Summary
This document defines Hierarchical Data Format 5 (HDF5), a data model, file format, and I/O library designed for storing, exchanging, managing, and archiving complex data including scientific, engineering, and remote sensing data.
Status
The HDF5 Data Model, File Format and Library–HDF5 1.6 was approved for use in NASA Earth Science Data Systems in January 2007.

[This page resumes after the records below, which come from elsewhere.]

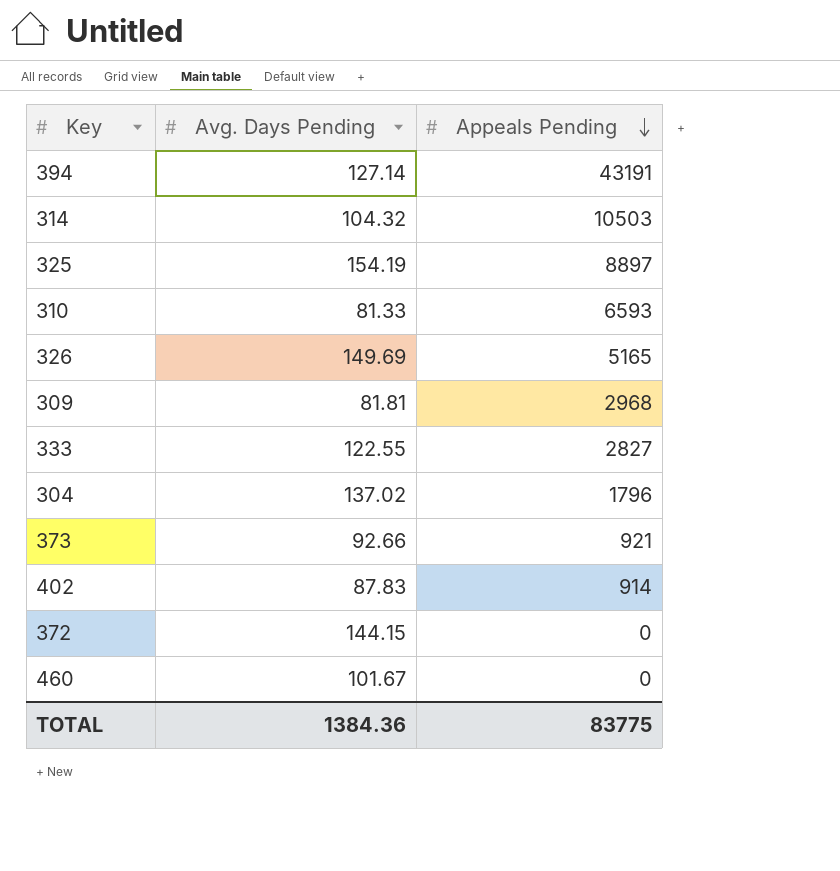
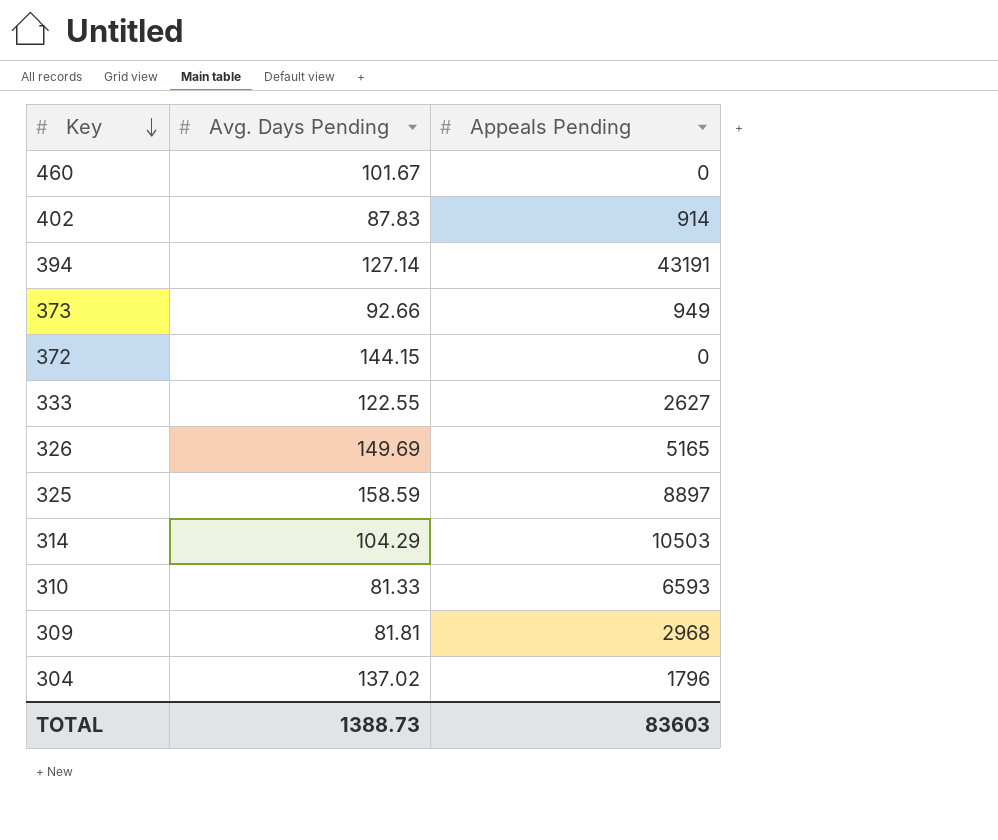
row order: Appeals Pending descending -> Key descending
373 | Appeals Pending: 921 -> 949
333 | Appeals Pending: 2827 -> 2627
325 | Avg. Days Pending: 154.19 -> 158.59
314 | Avg. Days Pending: 104.32 -> 104.29
TOTAL | Avg. Days Pending: 1384.36 -> 1388.73
TOTAL | Appeals Pending: 83775 -> 83603

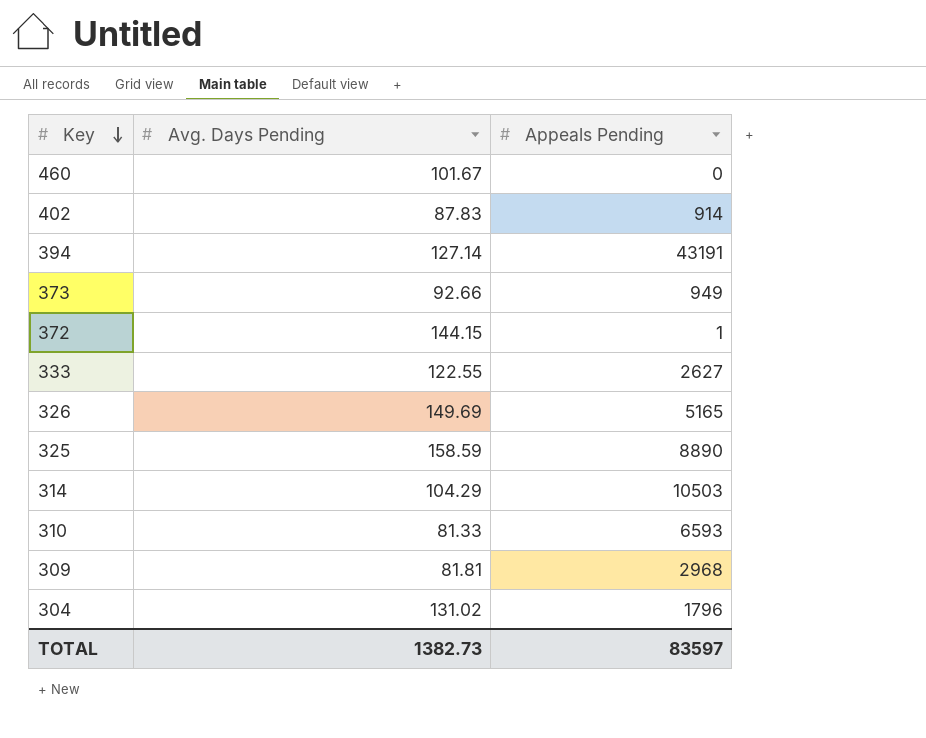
372 | Appeals Pending: 0 -> 1
325 | Appeals Pending: 8897 -> 8890
304 | Avg. Days Pending: 137.02 -> 131.02
TOTAL | Avg. Days Pending: 1388.73 -> 1382.73
TOTAL | Appeals Pending: 83603 -> 83597

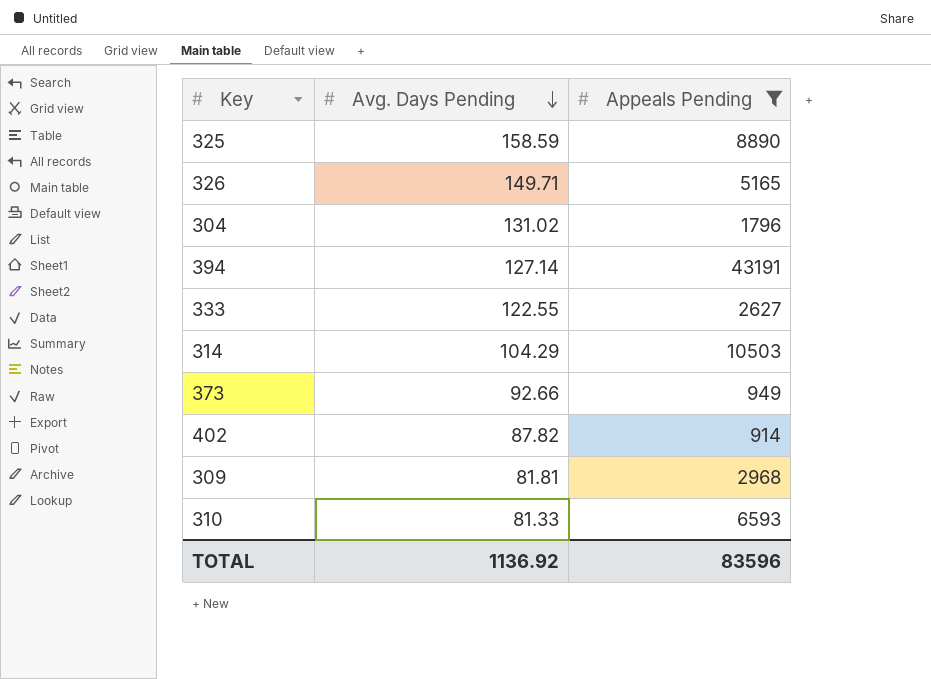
filter: none -> Appeals Pending >= 914
row order: Key descending -> Avg. Days Pending descending
326 | Avg. Days Pending: 149.69 -> 149.71
402 | Avg. Days Pending: 87.83 -> 87.82
TOTAL | Avg. Days Pending: 1382.73 -> 1136.92
TOTAL | Appeals Pending: 83597 -> 83596

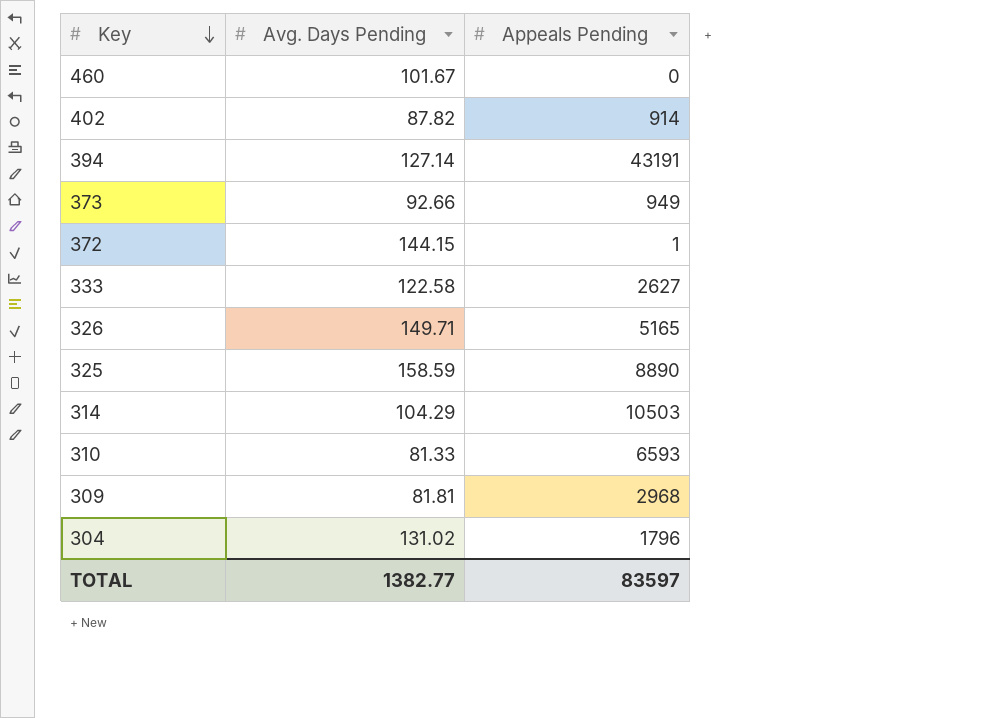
filter: Appeals Pending >= 914 -> none
row order: Avg. Days Pending descending -> Key descending
333 | Avg. Days Pending: 122.55 -> 122.58
TOTAL | Avg. Days Pending: 1136.92 -> 1382.77
TOTAL | Appeals Pending: 83596 -> 83597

As of July 2024, ESCO is reviewing the status of the HDF5 1.6 approval. Since it was first approved, there have been a number of new releases and the HDF5 1.6 libraries are no longer supported. Newer releases have introduced new functionality to the HDF libraries and changes to the underlying file format. New library versions have retained some backwards compatibility with older file format versions. Updated recommendations should be available later in 2024.
|
NASA Earth Science Community Recommendations for Use
Strengths
HDF and HDF-EOS data formats, software libraries, and application programming interfaces (APIs) have been widely used for NASA earth observation mission data for many years. The latest version of HDF, HDF5, is the current or planned data format for missions including the Orbiting Carbon Observatory-2 (OCO-2) and the Joint Polar Satellite System (JPSS), totaling many 10s of terabytes of data. Users cite many strengths, including:
- Widespread planned use for NASA Earth science data
- Data users read only the data that they need, not the whole file. Data producers can put images, tables, multidimensional arrays, etc. into the same file
- Users do not need to be concerned with the platform in which the data are produced
- Its limited primary structures, i.e. groups and datasets, make the file design simple
- Ample metadata can be added to the file, groups, and dataset, making the file self-describing
- Data files can be internally compressed using different schemes, making better data storage and usage
- The ability to store data compactly, yet allow the data to be read on any platform
- Source code for writing and reading data in the format is widely and publicly available
- Supported by many third party applications such as Interactive Data Language (IDL) and MATLAB
- Support for a rich set of data types including composite and user-defined data types
- Support for extensions and profiles, including HDF-EOS5
Weaknesses
HDF5 is undeniably complex and requires a significant learning curve. However, users also applaud the quality of documentation and help-desk support available. Third-party tools with HDF5 support, such as IDL and Matlab, also help hide complexity from users. Users have expressed concern about the availability of long-term support for HDF5 and related tools, but this concern is somewhat alleviated by the availability of the source code.
Applicability
HDF5 is used for data archive and distribution. The strengths cited above, together with the availability of analysis tools, make the format suitable for data analysis as well. The new netCDF 4.0 will include the capability to use HDF5 as the data storage layer for the netCDF API, with the addition of many new features available in HDF5 such as user defined types, multiple unlimited dimensions, and per-variable data compression. This merger of the two formats will further extend the HDF5 user community.
Limitations
A major limitation for HDF5 is the loss of backward compatibility with HDF4 and earlier versions. Also, unlike less complex formats, users cannot read HDF5 files directly without using the HDF5 software library. Of greater concern are recent postings on a mailing list discussing use of netCDF and HDF5 in high performance computing applications with thousands of processors using parallel I/O, which warn of the danger of file corruption during parallel I/O if a client dies at a particular time. The HDF Group is aware of this problem and is addressing it.
Summary
Overall, HDF5 is a widely used data format with a well-defined specification that provides a standard way of storing and working with science data. The ESDS-RFC-007 TWG thus recommends its endorsement by the SPG as an Earth Science Data Systems Standard.